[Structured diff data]

************

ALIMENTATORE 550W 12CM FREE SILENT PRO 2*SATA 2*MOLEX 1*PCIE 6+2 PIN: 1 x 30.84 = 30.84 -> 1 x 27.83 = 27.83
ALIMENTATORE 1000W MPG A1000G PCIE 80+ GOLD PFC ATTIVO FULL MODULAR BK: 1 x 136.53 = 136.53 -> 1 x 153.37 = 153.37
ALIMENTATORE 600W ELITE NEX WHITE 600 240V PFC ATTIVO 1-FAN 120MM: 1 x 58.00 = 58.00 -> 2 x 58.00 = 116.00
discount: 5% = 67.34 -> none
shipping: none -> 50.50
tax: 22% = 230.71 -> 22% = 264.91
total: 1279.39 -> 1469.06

************

> _Exercise aim_
An exact copy of the lines from the one holding "discount: 5% = 67.34 -> none" through the end of the data is the whole answer.

> _Solution for this task_
discount: 5% = 67.34 -> none
shipping: none -> 50.50
tax: 22% = 230.71 -> 22% = 264.91
total: 1279.39 -> 1469.06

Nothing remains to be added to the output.